Lloyds (LSE:LLOY) has seen its share price surge a stunning 66% so far in 2025. To put these gains into context, the broader FTSE 100 has risen by a far more modest (if still admittedly impressive) 17%.
Can the FTSE bank continue its spectacular march northwards? I’ve asked ChatGPT for the answer.
Bullish outlook
I’m not one who believes in the wisdom of artificial intelligence (AI) models for investing advice and share tips. But it seems everyone and their dog is doing it now, so why not have a go myself?
I asked ChatGPT the simple question: “Will the Lloyds share price rise or fall over the next 12 months?” Its answer was:
Lloyds shares may rise modestly, perhaps in the region of 5% to 15 % if nothing adverse happens and the UK economy remains stable
Huh?
However, this is where things start to get sticky.
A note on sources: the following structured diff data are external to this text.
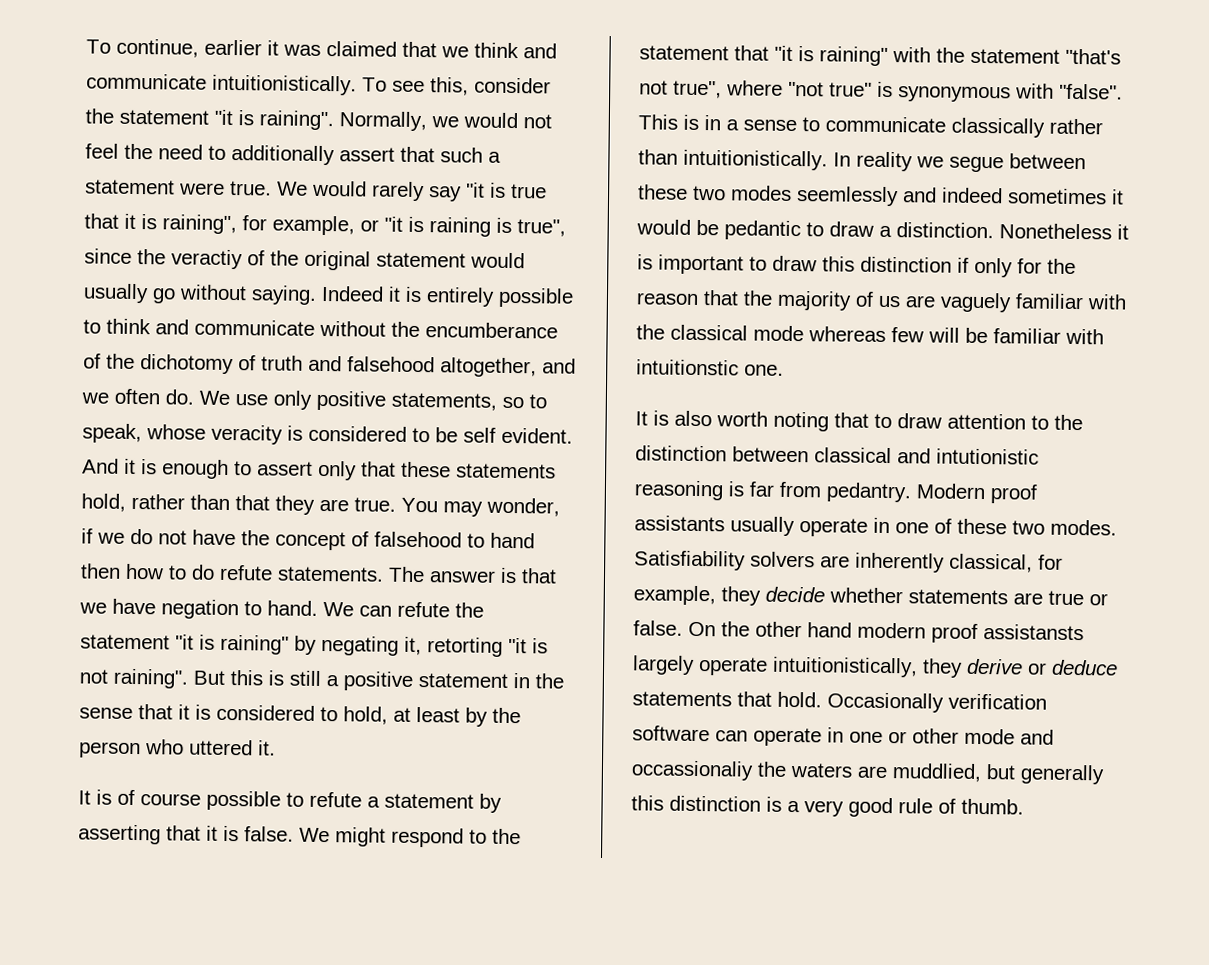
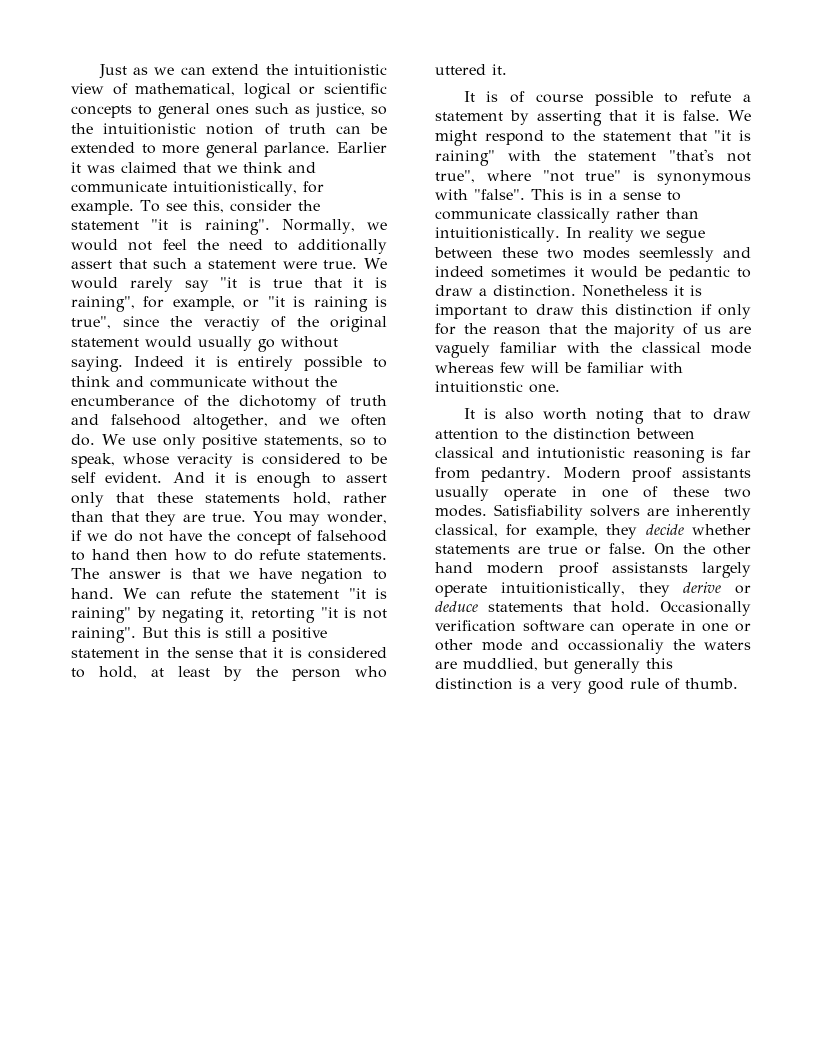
- To continue, earlier it was claimed that we think and communicate intuitionistically.
+ Just as we can extend the intuitionistic view of mathematical, logical or scientific concepts to general ones such as justice, so the intuitionistic notion of truth can be extended to more general parlance. Earlier it was claimed that we think and communicate intuitionistically, for example.

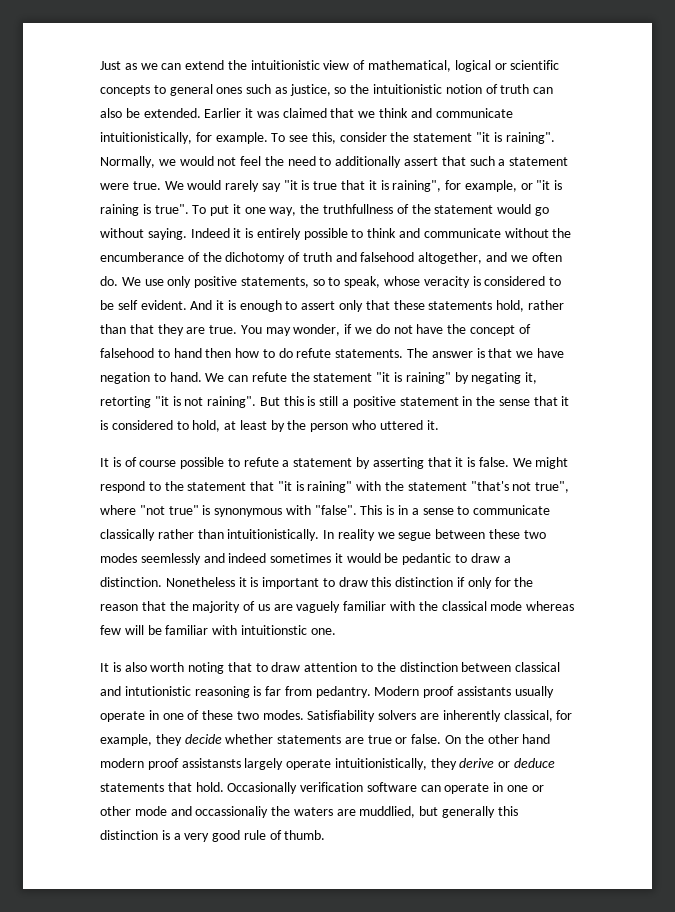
- Just as we can extend the intuitionistic view of mathematical, logical or scientific concepts to general ones such as justice, so the intuitionistic notion of truth can be extended to more general parlance.
+ Just as we can extend the intuitionistic view of mathematical, logical or scientific concepts to general ones such as justice, so the intuitionistic notion of truth can also be extended.
- We would rarely say "it is true that it is raining", for example, or "it is raining is true", since the veractiy of the original statement would usually go without saying.
+ We would rarely say "it is true that it is raining", for example, or "it is raining is true". To put it one way, the truthfullness of the statement would go without saying.

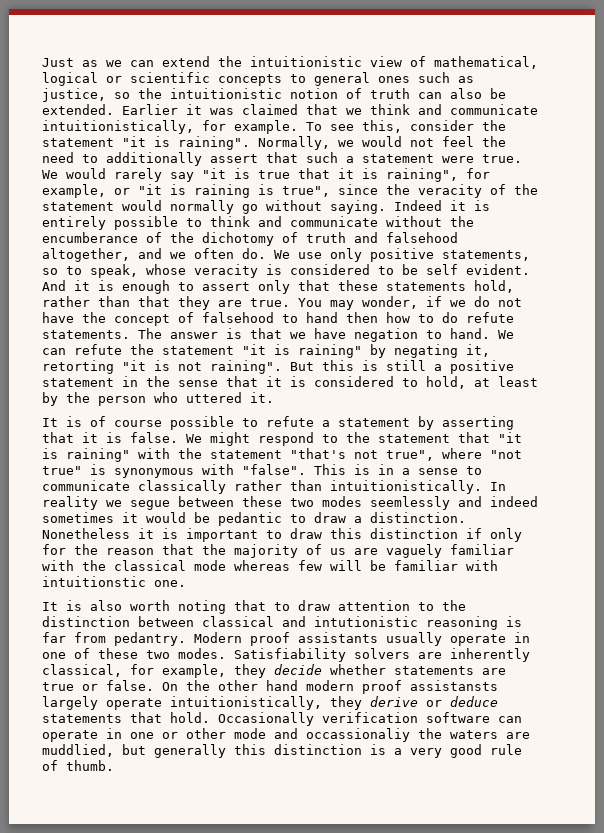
- We would rarely say "it is true that it is raining", for example, or "it is raining is true". To put it one way, the truthfullness of the statement would go without saying.
+ We would rarely say "it is true that it is raining", for example, or "it is raining is true", since the veracity of the statement would normally go without saying.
Explaining its rationale, ChatGPT said that “the UK economy shows signs of resilience (which helps a predominantly domestic bank).“
It added that “valuation metrics suggest the shares are trading at a fair valuation.”
Taken together, the AI model said “these factors support a modest positive case.”
Reality check
As an investor myself, I actively avoid ChatGPT to help me choose which stocks to buy. I’ve found the information it uses to make its projections and recommendations — along with the reasoning behind them — is often questionable at best.
Its views on Lloyds prove my point.
Firstly, latest UK GDP data showed an economy that faces significant challenges. It indicated growth of just 0.1% in Q3, down from 0.3% the prior quarter, and raising in some analysts’ views the spectre of a recession in 2026.
As for Lloyds itself, its shares hardly appear to be trading at fair value. This also suggests they may also struggle for further momentum.
At 91.5p per share, its price-to-book (P/B) ratio is around 1.2. That’s above the 10-year average of 0.8, and shows the bank now trades at a meaty premium to the value of its assets.

Tough conditions
Needless to say, I’ve no plan to buy Lloyds for my own portfolio. The bank faces both weak income growth and rising impairments, a double-whammy that could endure given the UK economy’s huge structural issues.
What’s more, it’ll struggle to grow earnings as the Bank of England slashes rates to boost local growth. Lower interest rates are bad for banks’ net interest margins (NIMs).
With competition from challenger banks also heating up, things are looking uncertain for the Black Horse bank, both in the near term and beyond.
The verdict
As with any share, though, there’s both good and bad when it comes to Lloyds shares.
The bank can enjoys exceptional brand power it can leverage to support revenues during any downturn. It’s also making exceptional progress in digital banking, a key industry battleground. Earlier this month it was named ‘outstanding’ in Euromoney’s report on the world’s best digital banks.
But on balance, I think Lloyds could struggle to grow its share price from here. In fact, I think it’s in danger of a correction following this year’s stunning gains and the huge challenges it faces.